[Exercise]
Write all entries out exactly, images excluded.

(Extracted data entries)
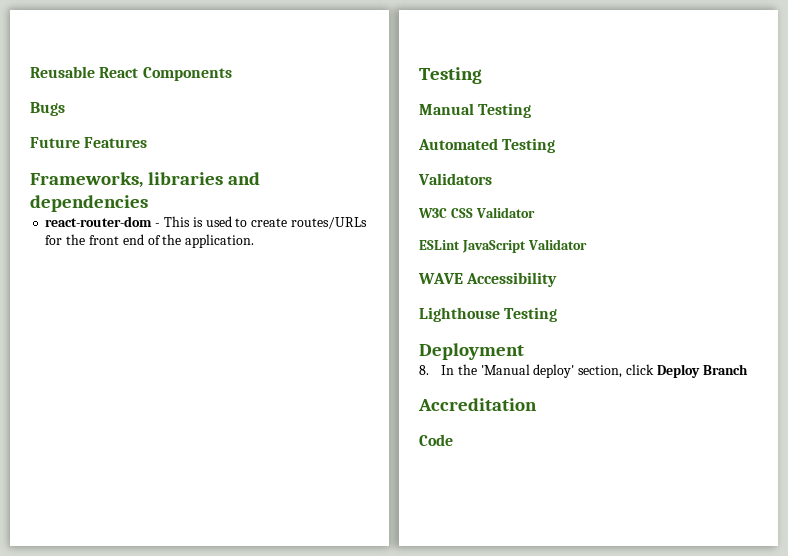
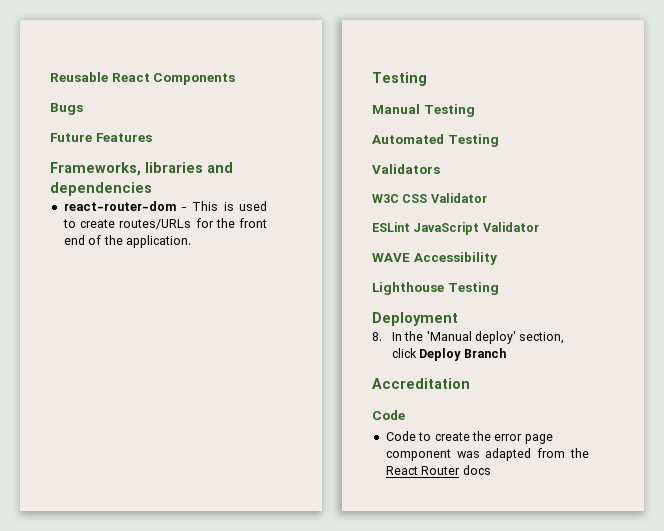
+ Code to create the error page component was adapted from the React Router docs

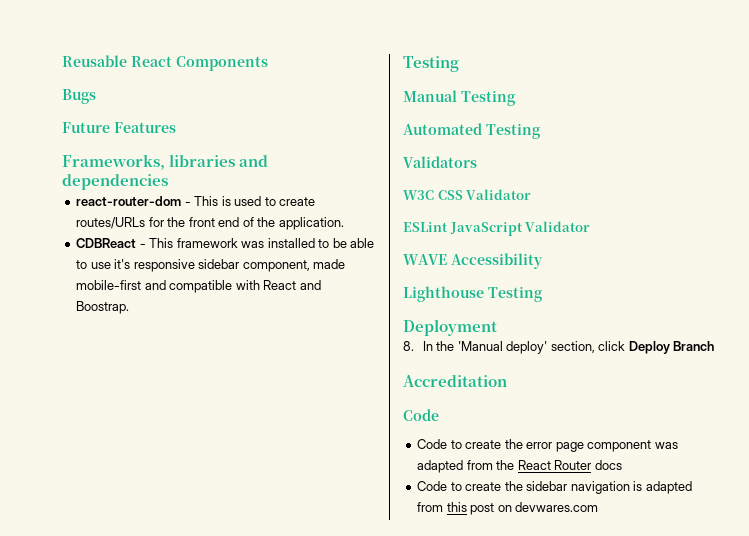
+ CDBReact - This framework was installed to be able to use it's responsive sidebar component, made mobile-first and compatible with React and Boostrap.
+ Code to create the sidebar navigation is adapted from this post on devwares.com

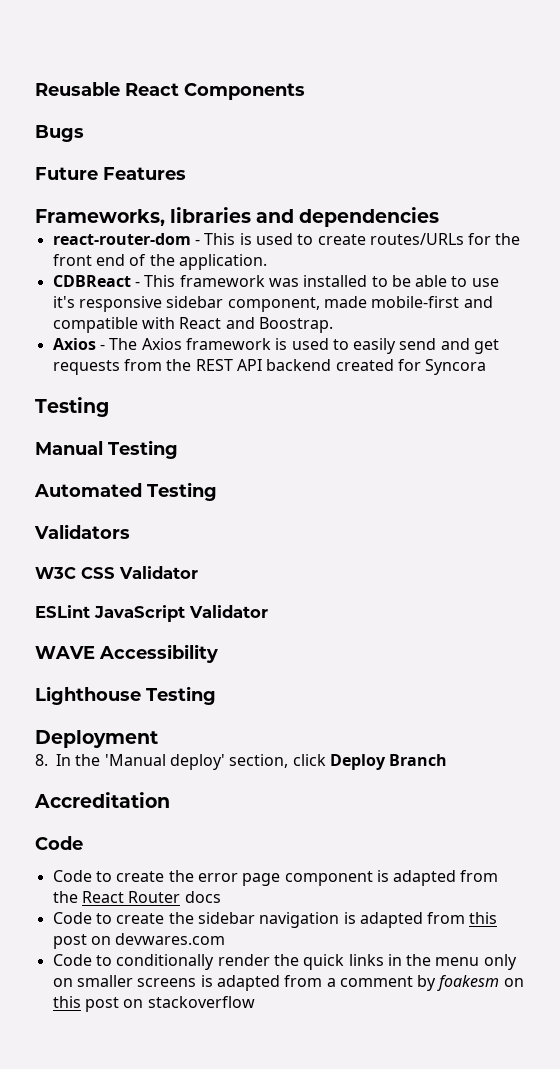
+ Axios - The Axios framework is used to easily send and get requests from the REST API backend created for Syncora
- Code to create the error page component was adapted from the React Router docs
+ Code to create the error page component is adapted from the React Router docs
+ Code to conditionally render the quick links in the menu only on smaller screens is adapted from a comment by foakesm on this post on stackoverflow

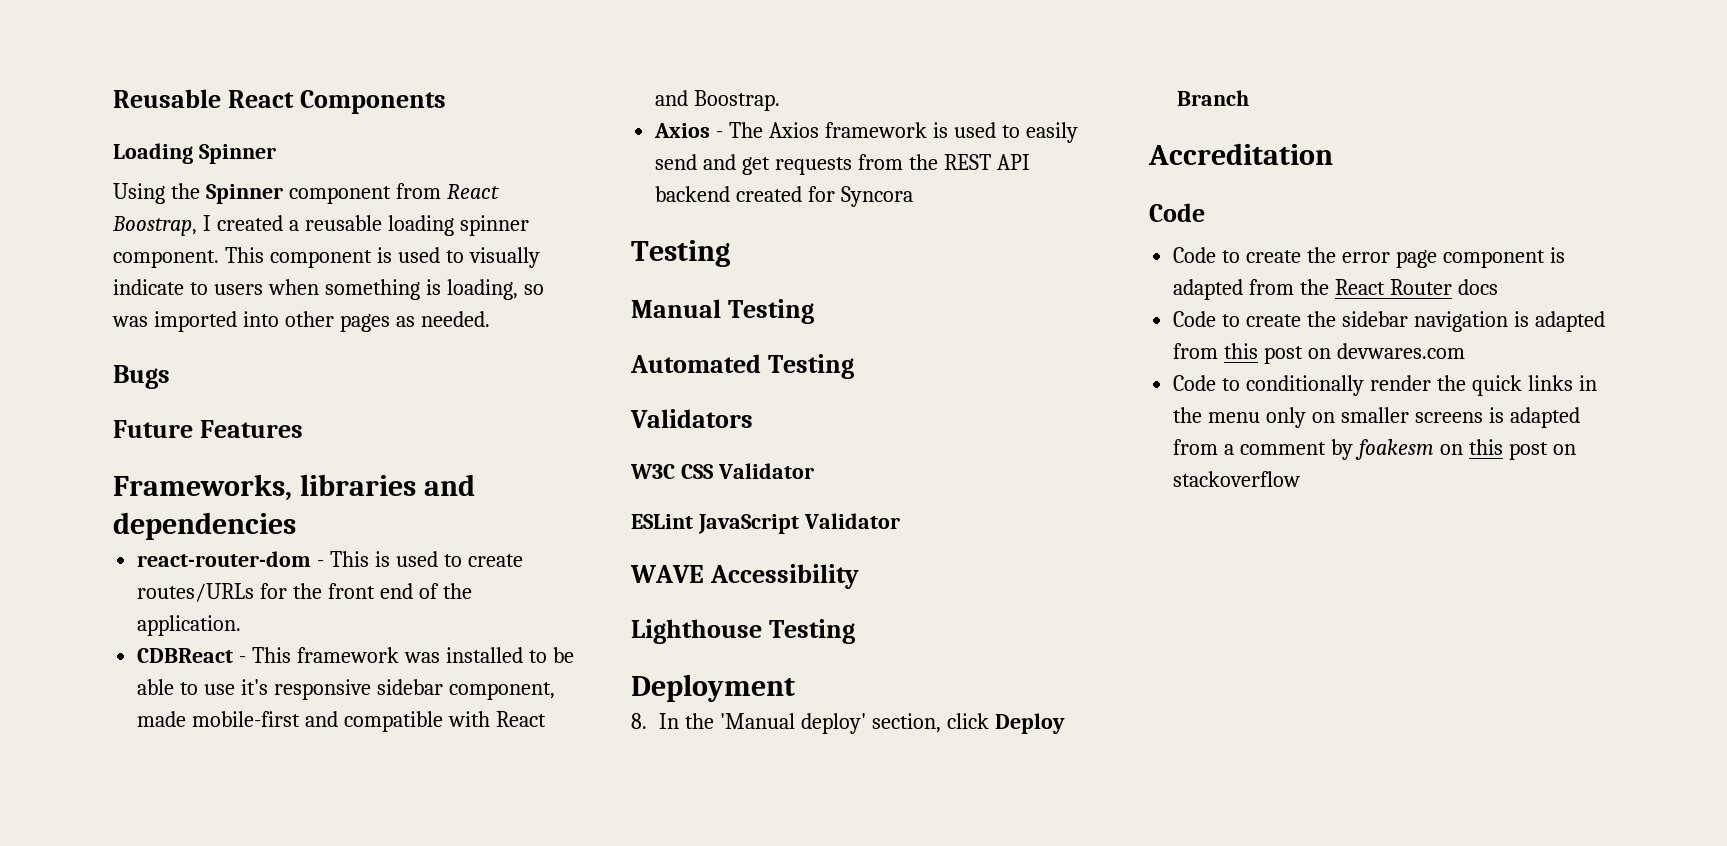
+ Loading Spinner
+ Using the Spinner component from React Boostrap, I created a reusable loading spinner component. This component is used to visually indicate to users when something is loading, so was imported into other pages as needed.

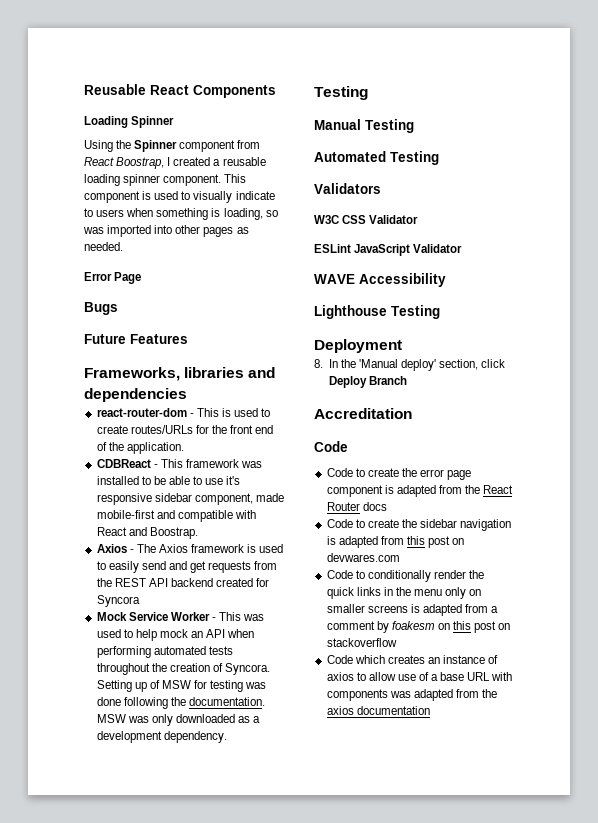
+ Error Page
+ Mock Service Worker - This was used to help mock an API when performing automated tests throughout the creation of Syncora. Setting up of MSW for testing was done following the documentation. MSW was only downloaded as a development dependency.
+ Code which creates an instance of axios to allow use of a base URL with components was adapted from the axios documentation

[Written answer]
+ Code to create the error page component was adapted from the React Router docs

+ CDBReact - This framework was installed to be able to use it's responsive sidebar component, made mobile-first and compatible with React and Boostrap.
+ Code to create the sidebar navigation is adapted from this post on devwares.com

+ Axios - The Axios framework is used to easily send and get requests from the REST API backend created for Syncora
- Code to create the error page component was adapted from the React Router docs
+ Code to create the error page component is adapted from the React Router docs
+ Code to conditionally render the quick links in the menu only on smaller screens is adapted from a comment by foakesm on this post on stackoverflow

+ Loading Spinner
+ Using the Spinner component from React Boostrap, I created a reusable loading spinner component. This component is used to visually indicate to users when something is loading, so was imported into other pages as needed.

+ Error Page
+ Mock Service Worker - This was used to help mock an API when performing automated tests throughout the creation of Syncora. Setting up of MSW for testing was done following the documentation. MSW was only downloaded as a development dependency.
+ Code which creates an instance of axios to allow use of a base URL with components was adapted from the axios documentation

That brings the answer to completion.